>>>

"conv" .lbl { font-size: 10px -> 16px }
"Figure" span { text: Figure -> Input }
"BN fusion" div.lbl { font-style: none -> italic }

<<<
>>>

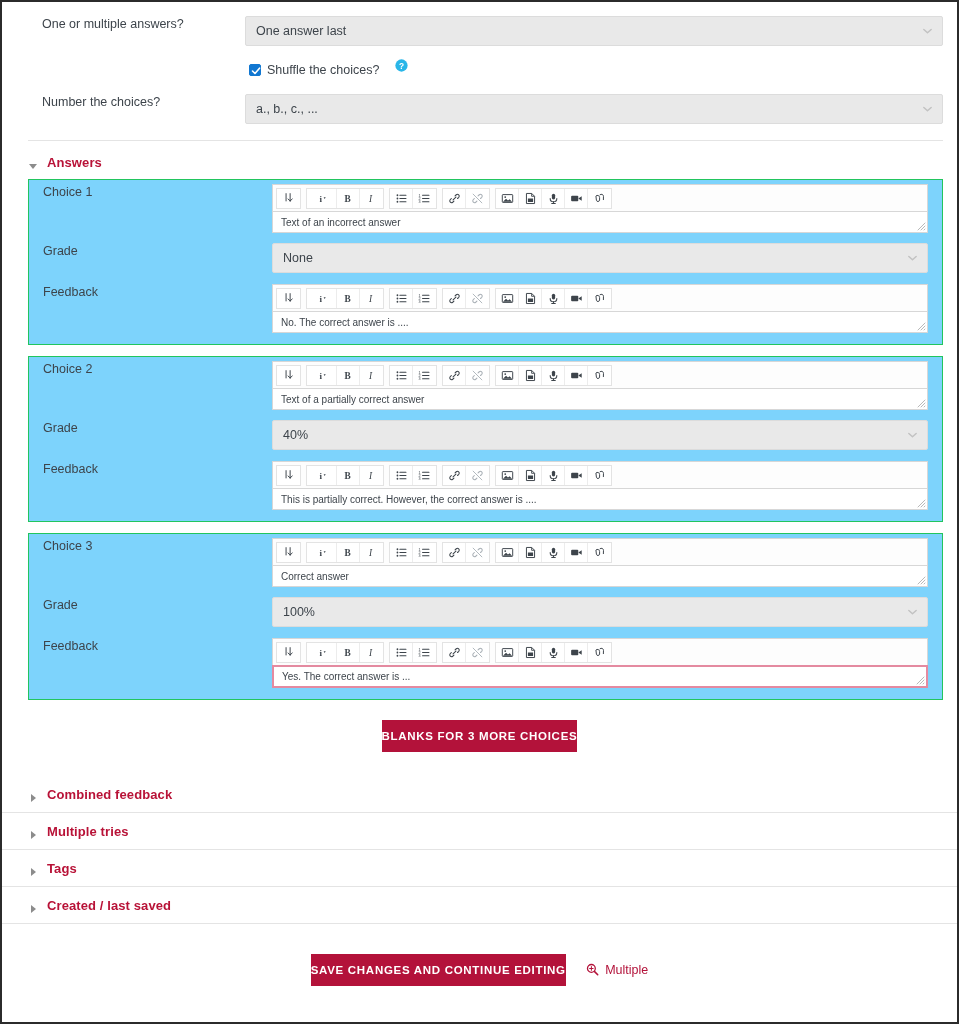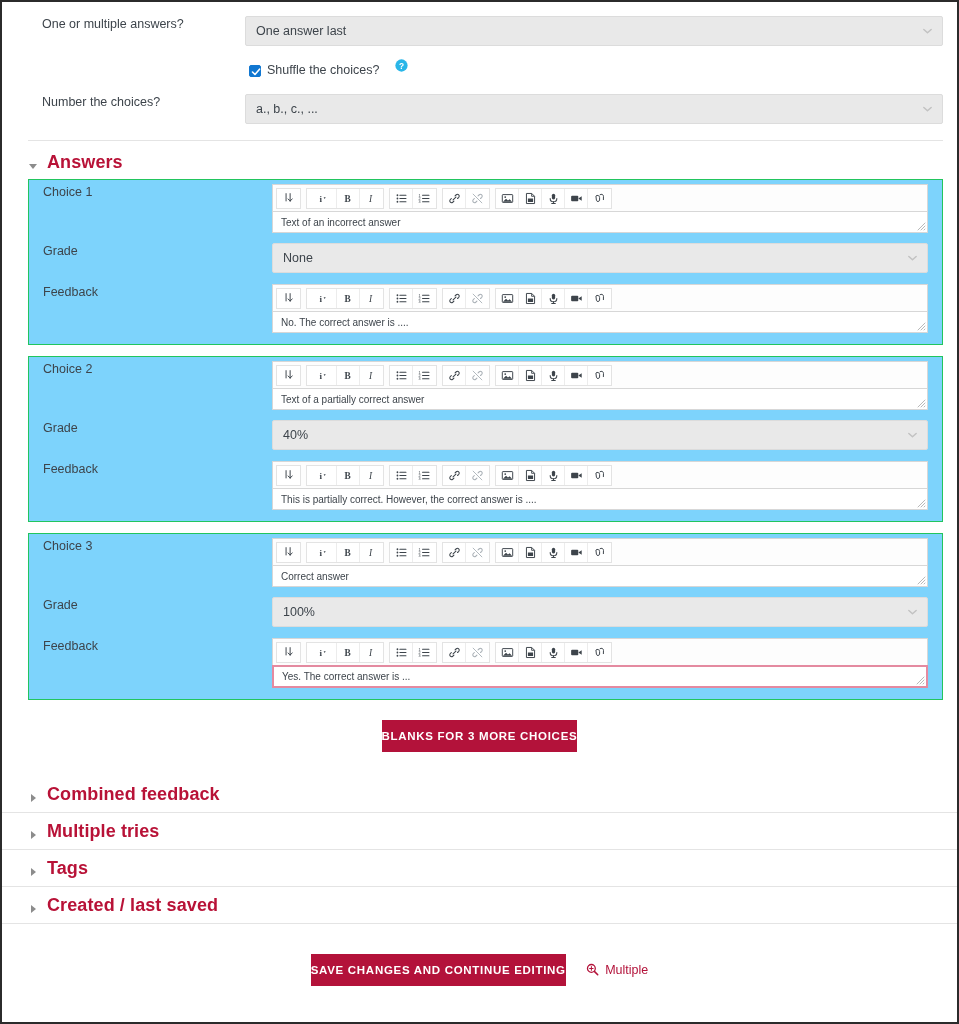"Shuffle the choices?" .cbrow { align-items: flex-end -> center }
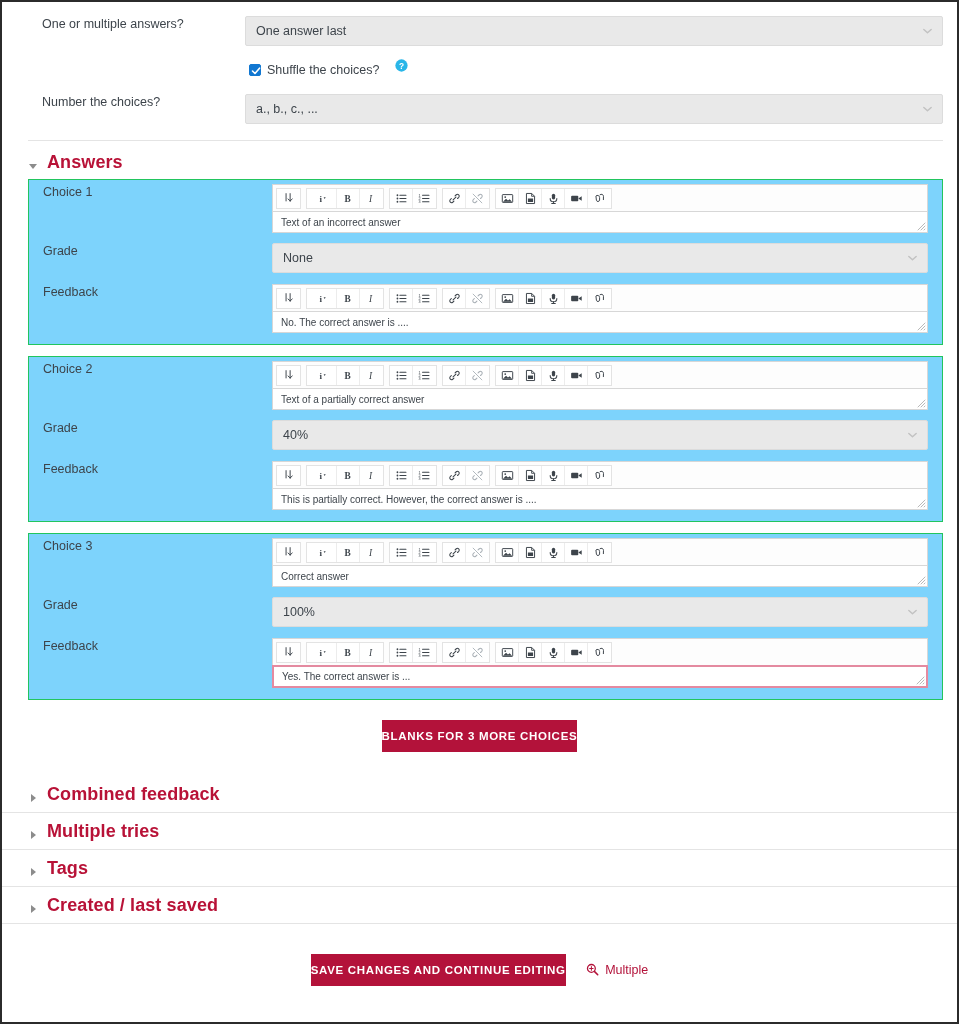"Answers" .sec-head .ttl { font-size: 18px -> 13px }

<<<

→ Exercise instructions: Print only what lies in the material above starting at the line with "font-size: 10px ->" and ending at the line with "font-style: none ->", every line exactly as given.

→ Written solution:
"conv" .lbl { font-size: 10px -> 16px }
"Figure" span { text: Figure -> Input }
"BN fusion" div.lbl { font-style: none -> italic }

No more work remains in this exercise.